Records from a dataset
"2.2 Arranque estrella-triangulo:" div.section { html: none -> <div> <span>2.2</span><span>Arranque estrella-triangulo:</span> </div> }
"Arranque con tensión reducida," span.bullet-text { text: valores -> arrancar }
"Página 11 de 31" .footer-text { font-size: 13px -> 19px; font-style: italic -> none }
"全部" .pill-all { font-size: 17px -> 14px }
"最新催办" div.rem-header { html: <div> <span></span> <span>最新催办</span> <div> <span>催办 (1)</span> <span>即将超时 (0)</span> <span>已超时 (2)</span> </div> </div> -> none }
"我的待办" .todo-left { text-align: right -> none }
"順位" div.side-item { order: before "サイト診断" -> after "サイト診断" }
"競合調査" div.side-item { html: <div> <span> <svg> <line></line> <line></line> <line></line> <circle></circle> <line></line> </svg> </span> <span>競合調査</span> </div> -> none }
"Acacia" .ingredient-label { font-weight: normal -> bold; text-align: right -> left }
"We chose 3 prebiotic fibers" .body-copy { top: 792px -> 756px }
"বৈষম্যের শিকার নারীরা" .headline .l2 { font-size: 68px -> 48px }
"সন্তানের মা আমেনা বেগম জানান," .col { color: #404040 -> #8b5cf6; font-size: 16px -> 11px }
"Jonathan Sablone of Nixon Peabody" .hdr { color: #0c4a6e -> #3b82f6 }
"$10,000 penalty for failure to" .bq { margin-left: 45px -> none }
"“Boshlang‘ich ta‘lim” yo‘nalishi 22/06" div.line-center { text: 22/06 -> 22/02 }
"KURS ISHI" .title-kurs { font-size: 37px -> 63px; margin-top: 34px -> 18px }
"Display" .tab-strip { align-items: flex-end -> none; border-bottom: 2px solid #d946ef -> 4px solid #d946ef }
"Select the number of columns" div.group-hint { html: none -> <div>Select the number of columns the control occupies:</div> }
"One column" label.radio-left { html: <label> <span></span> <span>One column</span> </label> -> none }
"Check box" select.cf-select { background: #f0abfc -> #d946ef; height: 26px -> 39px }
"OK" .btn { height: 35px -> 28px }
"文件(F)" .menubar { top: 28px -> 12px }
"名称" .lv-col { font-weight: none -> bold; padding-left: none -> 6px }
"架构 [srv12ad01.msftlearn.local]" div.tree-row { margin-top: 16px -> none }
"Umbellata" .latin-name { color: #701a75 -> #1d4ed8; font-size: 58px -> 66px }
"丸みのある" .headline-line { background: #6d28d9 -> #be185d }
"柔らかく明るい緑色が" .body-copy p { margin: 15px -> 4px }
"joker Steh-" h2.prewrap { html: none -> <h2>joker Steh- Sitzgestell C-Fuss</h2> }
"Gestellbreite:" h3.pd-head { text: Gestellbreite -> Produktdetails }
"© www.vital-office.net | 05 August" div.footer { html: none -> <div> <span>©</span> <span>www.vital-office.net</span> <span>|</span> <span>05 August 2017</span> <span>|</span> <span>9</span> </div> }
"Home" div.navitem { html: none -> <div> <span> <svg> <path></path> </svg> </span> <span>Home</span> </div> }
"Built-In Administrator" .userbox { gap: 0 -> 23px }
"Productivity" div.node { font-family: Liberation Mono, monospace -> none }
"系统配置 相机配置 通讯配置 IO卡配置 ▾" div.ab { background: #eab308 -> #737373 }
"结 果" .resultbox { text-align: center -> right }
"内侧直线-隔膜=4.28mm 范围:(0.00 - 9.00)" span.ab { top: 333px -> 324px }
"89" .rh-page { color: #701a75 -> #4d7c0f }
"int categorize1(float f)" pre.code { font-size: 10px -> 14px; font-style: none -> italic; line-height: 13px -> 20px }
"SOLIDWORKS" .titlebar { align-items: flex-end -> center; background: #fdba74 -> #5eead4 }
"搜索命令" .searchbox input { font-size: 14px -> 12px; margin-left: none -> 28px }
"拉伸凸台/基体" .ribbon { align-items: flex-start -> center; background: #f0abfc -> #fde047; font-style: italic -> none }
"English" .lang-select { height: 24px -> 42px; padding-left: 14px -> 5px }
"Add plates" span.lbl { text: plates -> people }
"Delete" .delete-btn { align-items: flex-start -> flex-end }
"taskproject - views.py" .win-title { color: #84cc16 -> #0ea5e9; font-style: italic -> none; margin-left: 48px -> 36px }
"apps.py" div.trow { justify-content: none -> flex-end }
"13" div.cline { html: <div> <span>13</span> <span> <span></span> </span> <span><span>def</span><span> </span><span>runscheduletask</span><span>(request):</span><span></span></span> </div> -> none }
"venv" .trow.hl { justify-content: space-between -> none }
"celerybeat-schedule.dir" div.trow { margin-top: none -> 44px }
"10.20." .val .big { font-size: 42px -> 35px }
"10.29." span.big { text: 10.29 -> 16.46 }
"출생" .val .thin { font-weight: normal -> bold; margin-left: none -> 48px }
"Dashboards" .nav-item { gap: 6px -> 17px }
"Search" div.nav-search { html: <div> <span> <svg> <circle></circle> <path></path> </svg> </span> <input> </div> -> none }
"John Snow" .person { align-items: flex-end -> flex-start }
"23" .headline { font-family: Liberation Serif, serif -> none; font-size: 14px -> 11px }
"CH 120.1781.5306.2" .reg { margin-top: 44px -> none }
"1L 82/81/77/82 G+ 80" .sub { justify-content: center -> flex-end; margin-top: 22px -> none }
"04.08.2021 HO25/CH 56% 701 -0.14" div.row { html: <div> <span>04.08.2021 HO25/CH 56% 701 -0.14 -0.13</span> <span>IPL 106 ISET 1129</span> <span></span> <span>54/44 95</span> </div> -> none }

**WORK ITEM:**
Retype the first line of the entries and every line after it, please, through the line that contains "none -> <div>Select". Add nothing.

**SOLUTION FOR THIS EXERCISE:**
"2.2 Arranque estrella-triangulo:" div.section { html: none -> <div> <span>2.2</span><span>Arranque estrella-triangulo:</span> </div> }
"Arranque con tensión reducida," span.bullet-text { text: valores -> arrancar }
"Página 11 de 31" .footer-text { font-size: 13px -> 19px; font-style: italic -> none }
"全部" .pill-all { font-size: 17px -> 14px }
"最新催办" div.rem-header { html: <div> <span></span> <span>最新催办</span> <div> <span>催办 (1)</span> <span>即将超时 (0)</span> <span>已超时 (2)</span> </div> </div> -> none }
"我的待办" .todo-left { text-align: right -> none }
"順位" div.side-item { order: before "サイト診断" -> after "サイト診断" }
"競合調査" div.side-item { html: <div> <span> <svg> <line></line> <line></line> <line></line> <circle></circle> <line></line> </svg> </span> <span>競合調査</span> </div> -> none }
"Acacia" .ingredient-label { font-weight: normal -> bold; text-align: right -> left }
"We chose 3 prebiotic fibers" .body-copy { top: 792px -> 756px }
"বৈষম্যের শিকার নারীরা" .headline .l2 { font-size: 68px -> 48px }
"সন্তানের মা আমেনা বেগম জানান," .col { color: #404040 -> #8b5cf6; font-size: 16px -> 11px }
"Jonathan Sablone of Nixon Peabody" .hdr { color: #0c4a6e -> #3b82f6 }
"$10,000 penalty for failure to" .bq { margin-left: 45px -> none }
"“Boshlang‘ich ta‘lim” yo‘nalishi 22/06" div.line-center { text: 22/06 -> 22/02 }
"KURS ISHI" .title-kurs { font-size: 37px -> 63px; margin-top: 34px -> 18px }
"Display" .tab-strip { align-items: flex-end -> none; border-bottom: 2px solid #d946ef -> 4px solid #d946ef }
"Select the number of columns" div.group-hint { html: none -> <div>Select the number of columns the control occupies:</div> }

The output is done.